RECORDED DATA Block Start
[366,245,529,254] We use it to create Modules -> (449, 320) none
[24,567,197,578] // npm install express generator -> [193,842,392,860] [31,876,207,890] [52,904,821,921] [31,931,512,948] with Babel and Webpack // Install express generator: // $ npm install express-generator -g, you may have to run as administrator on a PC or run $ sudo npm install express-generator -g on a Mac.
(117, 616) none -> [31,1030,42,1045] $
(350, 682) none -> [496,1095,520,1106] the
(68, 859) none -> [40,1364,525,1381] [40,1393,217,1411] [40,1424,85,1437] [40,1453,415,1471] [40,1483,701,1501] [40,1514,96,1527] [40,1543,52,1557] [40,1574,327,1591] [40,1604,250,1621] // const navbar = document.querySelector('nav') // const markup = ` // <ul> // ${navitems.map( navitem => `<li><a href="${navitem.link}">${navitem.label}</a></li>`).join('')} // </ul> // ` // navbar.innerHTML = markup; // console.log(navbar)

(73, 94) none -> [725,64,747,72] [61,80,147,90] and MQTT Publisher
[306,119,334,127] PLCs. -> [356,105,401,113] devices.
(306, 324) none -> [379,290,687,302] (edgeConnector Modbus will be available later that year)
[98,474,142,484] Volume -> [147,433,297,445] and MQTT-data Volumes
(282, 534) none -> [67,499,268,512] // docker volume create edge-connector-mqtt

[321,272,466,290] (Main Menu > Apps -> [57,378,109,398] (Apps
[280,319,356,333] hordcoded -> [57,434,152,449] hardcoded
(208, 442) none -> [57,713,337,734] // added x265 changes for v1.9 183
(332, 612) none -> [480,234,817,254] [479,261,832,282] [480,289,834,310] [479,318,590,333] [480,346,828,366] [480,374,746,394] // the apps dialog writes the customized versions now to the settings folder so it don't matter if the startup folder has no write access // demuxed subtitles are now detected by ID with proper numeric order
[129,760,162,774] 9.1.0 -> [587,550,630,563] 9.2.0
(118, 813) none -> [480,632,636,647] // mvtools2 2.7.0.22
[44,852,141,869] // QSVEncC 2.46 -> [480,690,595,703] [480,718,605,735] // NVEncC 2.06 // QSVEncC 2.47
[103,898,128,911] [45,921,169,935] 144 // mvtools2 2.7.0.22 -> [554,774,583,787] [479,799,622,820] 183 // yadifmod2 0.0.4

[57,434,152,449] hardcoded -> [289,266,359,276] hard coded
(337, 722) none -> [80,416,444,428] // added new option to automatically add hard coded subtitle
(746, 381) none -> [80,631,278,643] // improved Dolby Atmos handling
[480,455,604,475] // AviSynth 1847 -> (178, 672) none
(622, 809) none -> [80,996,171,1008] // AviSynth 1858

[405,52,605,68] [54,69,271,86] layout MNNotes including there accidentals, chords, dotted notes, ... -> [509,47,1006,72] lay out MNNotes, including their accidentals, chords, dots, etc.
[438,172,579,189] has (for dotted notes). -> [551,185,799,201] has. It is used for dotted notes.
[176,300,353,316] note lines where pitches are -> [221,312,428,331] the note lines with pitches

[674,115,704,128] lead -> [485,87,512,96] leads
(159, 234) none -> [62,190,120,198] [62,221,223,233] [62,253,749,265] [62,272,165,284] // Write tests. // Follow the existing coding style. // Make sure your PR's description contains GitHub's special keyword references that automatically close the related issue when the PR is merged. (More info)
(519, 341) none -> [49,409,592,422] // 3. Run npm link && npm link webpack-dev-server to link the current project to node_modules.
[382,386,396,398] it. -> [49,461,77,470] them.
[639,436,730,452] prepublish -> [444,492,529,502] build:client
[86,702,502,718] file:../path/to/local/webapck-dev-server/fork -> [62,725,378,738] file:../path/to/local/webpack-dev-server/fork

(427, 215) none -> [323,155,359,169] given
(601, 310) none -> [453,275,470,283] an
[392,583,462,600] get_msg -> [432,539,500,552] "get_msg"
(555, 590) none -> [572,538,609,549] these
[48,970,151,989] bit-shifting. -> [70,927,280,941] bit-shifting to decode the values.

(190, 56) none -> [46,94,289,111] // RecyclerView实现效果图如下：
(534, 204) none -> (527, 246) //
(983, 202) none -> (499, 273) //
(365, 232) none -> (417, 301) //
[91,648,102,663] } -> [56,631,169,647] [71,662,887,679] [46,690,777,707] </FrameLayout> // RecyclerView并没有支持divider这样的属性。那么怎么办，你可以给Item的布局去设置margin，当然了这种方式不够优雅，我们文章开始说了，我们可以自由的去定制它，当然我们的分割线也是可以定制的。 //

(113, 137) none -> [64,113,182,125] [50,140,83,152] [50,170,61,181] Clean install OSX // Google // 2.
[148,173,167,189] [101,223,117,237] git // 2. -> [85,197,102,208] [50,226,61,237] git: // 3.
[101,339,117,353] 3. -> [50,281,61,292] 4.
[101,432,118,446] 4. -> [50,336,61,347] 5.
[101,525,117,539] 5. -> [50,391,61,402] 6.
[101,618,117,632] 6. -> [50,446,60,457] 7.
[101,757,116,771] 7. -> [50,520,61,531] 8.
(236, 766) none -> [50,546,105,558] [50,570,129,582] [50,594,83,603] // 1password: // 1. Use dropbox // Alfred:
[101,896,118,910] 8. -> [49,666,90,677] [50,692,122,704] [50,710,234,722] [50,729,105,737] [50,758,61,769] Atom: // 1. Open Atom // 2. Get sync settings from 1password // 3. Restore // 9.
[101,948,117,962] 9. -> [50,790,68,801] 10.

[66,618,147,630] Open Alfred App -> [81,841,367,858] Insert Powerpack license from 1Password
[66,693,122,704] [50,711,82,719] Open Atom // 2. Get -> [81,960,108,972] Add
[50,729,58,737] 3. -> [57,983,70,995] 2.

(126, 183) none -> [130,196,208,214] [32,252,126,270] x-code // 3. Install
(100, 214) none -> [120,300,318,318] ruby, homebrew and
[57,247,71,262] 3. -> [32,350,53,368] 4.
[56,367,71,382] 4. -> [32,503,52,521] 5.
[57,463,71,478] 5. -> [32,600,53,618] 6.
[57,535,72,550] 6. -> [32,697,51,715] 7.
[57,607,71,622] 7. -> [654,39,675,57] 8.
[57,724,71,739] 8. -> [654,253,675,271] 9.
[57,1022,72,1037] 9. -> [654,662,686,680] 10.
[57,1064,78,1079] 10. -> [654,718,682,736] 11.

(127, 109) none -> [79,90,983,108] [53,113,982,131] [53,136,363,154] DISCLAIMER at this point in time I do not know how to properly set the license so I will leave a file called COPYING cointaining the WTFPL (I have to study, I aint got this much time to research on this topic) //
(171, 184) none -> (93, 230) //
RECORDED DATA Block End
■ TASK DETAILS ■
Set down the full listing a second time, exactly as given.

■ RESPONSE BOX ■
[366,245,529,254] We use it to create Modules -> (449, 320) none
[24,567,197,578] // npm install express generator -> [193,842,392,860] [31,876,207,890] [52,904,821,921] [31,931,512,948] with Babel and Webpack // Install express generator: // $ npm install express-generator -g, you may have to run as administrator on a PC or run $ sudo npm install express-generator -g on a Mac.
(117, 616) none -> [31,1030,42,1045] $
(350, 682) none -> [496,1095,520,1106] the
(68, 859) none -> [40,1364,525,1381] [40,1393,217,1411] [40,1424,85,1437] [40,1453,415,1471] [40,1483,701,1501] [40,1514,96,1527] [40,1543,52,1557] [40,1574,327,1591] [40,1604,250,1621] // const navbar = document.querySelector('nav') // const markup = ` // <ul> // ${navitems.map( navitem => `<li><a href="${navitem.link}">${navitem.label}</a></li>`).join('')} // </ul> // ` // navbar.innerHTML = markup; // console.log(navbar)

(73, 94) none -> [725,64,747,72] [61,80,147,90] and MQTT Publisher
[306,119,334,127] PLCs. -> [356,105,401,113] devices.
(306, 324) none -> [379,290,687,302] (edgeConnector Modbus will be available later that year)
[98,474,142,484] Volume -> [147,433,297,445] and MQTT-data Volumes
(282, 534) none -> [67,499,268,512] // docker volume create edge-connector-mqtt

[321,272,466,290] (Main Menu > Apps -> [57,378,109,398] (Apps
[280,319,356,333] hordcoded -> [57,434,152,449] hardcoded
(208, 442) none -> [57,713,337,734] // added x265 changes for v1.9 183
(332, 612) none -> [480,234,817,254] [479,261,832,282] [480,289,834,310] [479,318,590,333] [480,346,828,366] [480,374,746,394] // the apps dialog writes the customized versions now to the settings folder so it don't matter if the startup folder has no write access // demuxed subtitles are now detected by ID with proper numeric order
[129,760,162,774] 9.1.0 -> [587,550,630,563] 9.2.0
(118, 813) none -> [480,632,636,647] // mvtools2 2.7.0.22
[44,852,141,869] // QSVEncC 2.46 -> [480,690,595,703] [480,718,605,735] // NVEncC 2.06 // QSVEncC 2.47
[103,898,128,911] [45,921,169,935] 144 // mvtools2 2.7.0.22 -> [554,774,583,787] [479,799,622,820] 183 // yadifmod2 0.0.4

[57,434,152,449] hardcoded -> [289,266,359,276] hard coded
(337, 722) none -> [80,416,444,428] // added new option to automatically add hard coded subtitle
(746, 381) none -> [80,631,278,643] // improved Dolby Atmos handling
[480,455,604,475] // AviSynth 1847 -> (178, 672) none
(622, 809) none -> [80,996,171,1008] // AviSynth 1858

[405,52,605,68] [54,69,271,86] layout MNNotes including there accidentals, chords, dotted notes, ... -> [509,47,1006,72] lay out MNNotes, including their accidentals, chords, dots, etc.
[438,172,579,189] has (for dotted notes). -> [551,185,799,201] has. It is used for dotted notes.
[176,300,353,316] note lines where pitches are -> [221,312,428,331] the note lines with pitches

[674,115,704,128] lead -> [485,87,512,96] leads
(159, 234) none -> [62,190,120,198] [62,221,223,233] [62,253,749,265] [62,272,165,284] // Write tests. // Follow the existing coding style. // Make sure your PR's description contains GitHub's special keyword references that automatically close the related issue when the PR is merged. (More info)
(519, 341) none -> [49,409,592,422] // 3. Run npm link && npm link webpack-dev-server to link the current project to node_modules.
[382,386,396,398] it. -> [49,461,77,470] them.
[639,436,730,452] prepublish -> [444,492,529,502] build:client
[86,702,502,718] file:../path/to/local/webapck-dev-server/fork -> [62,725,378,738] file:../path/to/local/webpack-dev-server/fork

(427, 215) none -> [323,155,359,169] given
(601, 310) none -> [453,275,470,283] an
[392,583,462,600] get_msg -> [432,539,500,552] "get_msg"
(555, 590) none -> [572,538,609,549] these
[48,970,151,989] bit-shifting. -> [70,927,280,941] bit-shifting to decode the values.

(190, 56) none -> [46,94,289,111] // RecyclerView实现效果图如下：
(534, 204) none -> (527, 246) //
(983, 202) none -> (499, 273) //
(365, 232) none -> (417, 301) //
[91,648,102,663] } -> [56,631,169,647] [71,662,887,679] [46,690,777,707] </FrameLayout> // RecyclerView并没有支持divider这样的属性。那么怎么办，你可以给Item的布局去设置margin，当然了这种方式不够优雅，我们文章开始说了，我们可以自由的去定制它，当然我们的分割线也是可以定制的。 //

(113, 137) none -> [64,113,182,125] [50,140,83,152] [50,170,61,181] Clean install OSX // Google // 2.
[148,173,167,189] [101,223,117,237] git // 2. -> [85,197,102,208] [50,226,61,237] git: // 3.
[101,339,117,353] 3. -> [50,281,61,292] 4.
[101,432,118,446] 4. -> [50,336,61,347] 5.
[101,525,117,539] 5. -> [50,391,61,402] 6.
[101,618,117,632] 6. -> [50,446,60,457] 7.
[101,757,116,771] 7. -> [50,520,61,531] 8.
(236, 766) none -> [50,546,105,558] [50,570,129,582] [50,594,83,603] // 1password: // 1. Use dropbox // Alfred:
[101,896,118,910] 8. -> [49,666,90,677] [50,692,122,704] [50,710,234,722] [50,729,105,737] [50,758,61,769] Atom: // 1. Open Atom // 2. Get sync settings from 1password // 3. Restore // 9.
[101,948,117,962] 9. -> [50,790,68,801] 10.

[66,618,147,630] Open Alfred App -> [81,841,367,858] Insert Powerpack license from 1Password
[66,693,122,704] [50,711,82,719] Open Atom // 2. Get -> [81,960,108,972] Add
[50,729,58,737] 3. -> [57,983,70,995] 2.

(126, 183) none -> [130,196,208,214] [32,252,126,270] x-code // 3. Install
(100, 214) none -> [120,300,318,318] ruby, homebrew and
[57,247,71,262] 3. -> [32,350,53,368] 4.
[56,367,71,382] 4. -> [32,503,52,521] 5.
[57,463,71,478] 5. -> [32,600,53,618] 6.
[57,535,72,550] 6. -> [32,697,51,715] 7.
[57,607,71,622] 7. -> [654,39,675,57] 8.
[57,724,71,739] 8. -> [654,253,675,271] 9.
[57,1022,72,1037] 9. -> [654,662,686,680] 10.
[57,1064,78,1079] 10. -> [654,718,682,736] 11.

(127, 109) none -> [79,90,983,108] [53,113,982,131] [53,136,363,154] DISCLAIMER at this point in time I do not know how to properly set the license so I will leave a file called COPYING cointaining the WTFPL (I have to study, I aint got this much time to research on this topic) //
(171, 184) none -> (93, 230) //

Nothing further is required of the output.